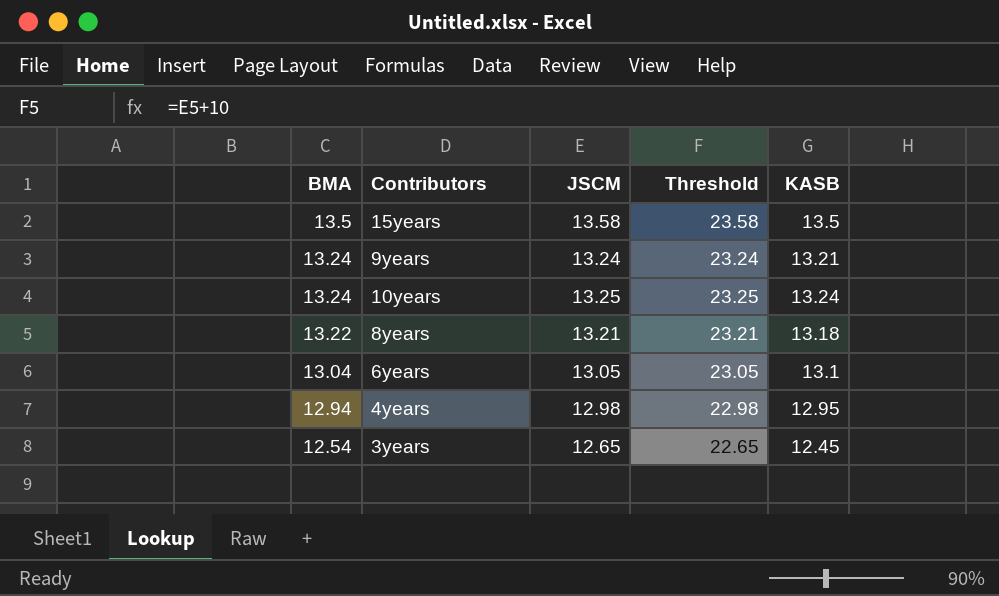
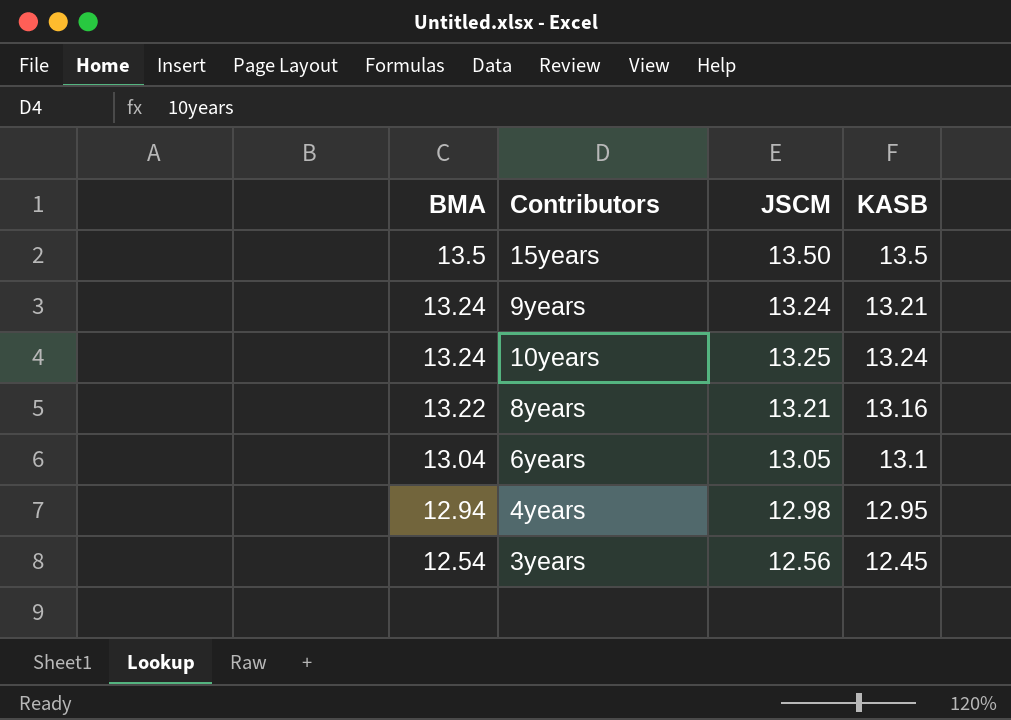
column Threshold | formula: [JSCM] + 10 -> none
15years | JSCM: 13.58 -> 13.50
8years | KASB: 13.18 -> 13.16
3years | JSCM: 12.65 -> 12.56

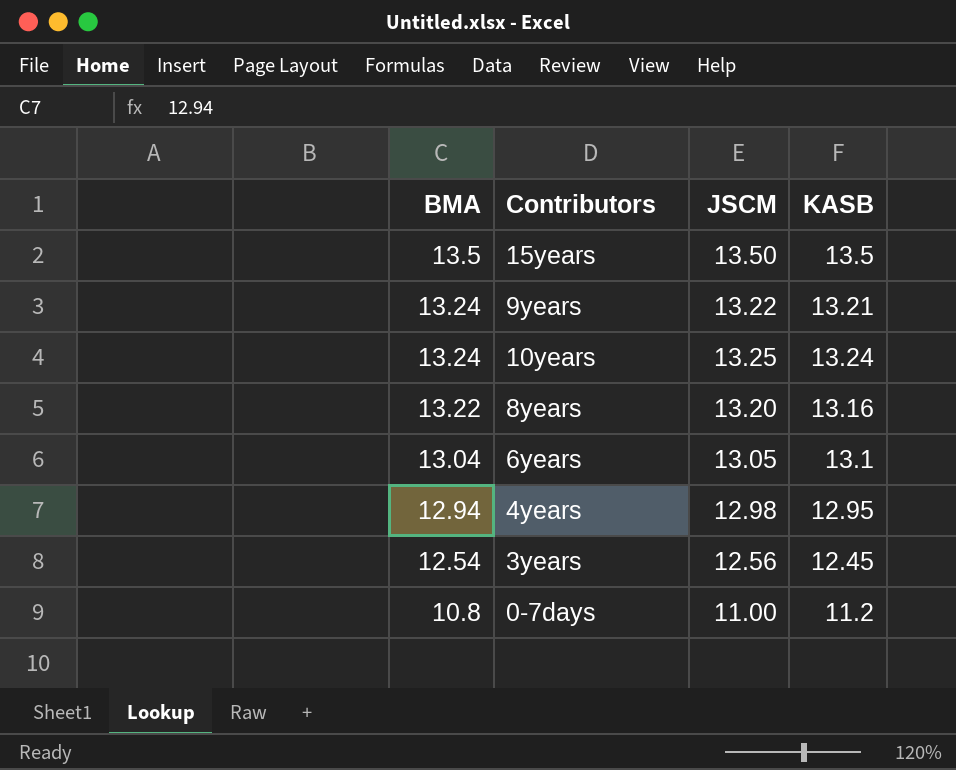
9years | JSCM: 13.24 -> 13.22
8years | JSCM: 13.21 -> 13.20
row 0-7days: none -> 10.8 | 11.00 | 11.2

◇ ◇ ◇ ◇ ◇

**EXERCISE BRIEF**
Your answer should be the lines of the records that include the word "JSCM".

**RESPONSE FOR THIS EXERCISE**
column Threshold | formula: [JSCM] + 10 -> none
15years | JSCM: 13.58 -> 13.50
3years | JSCM: 12.65 -> 12.56
9years | JSCM: 13.24 -> 13.22
8years | JSCM: 13.21 -> 13.20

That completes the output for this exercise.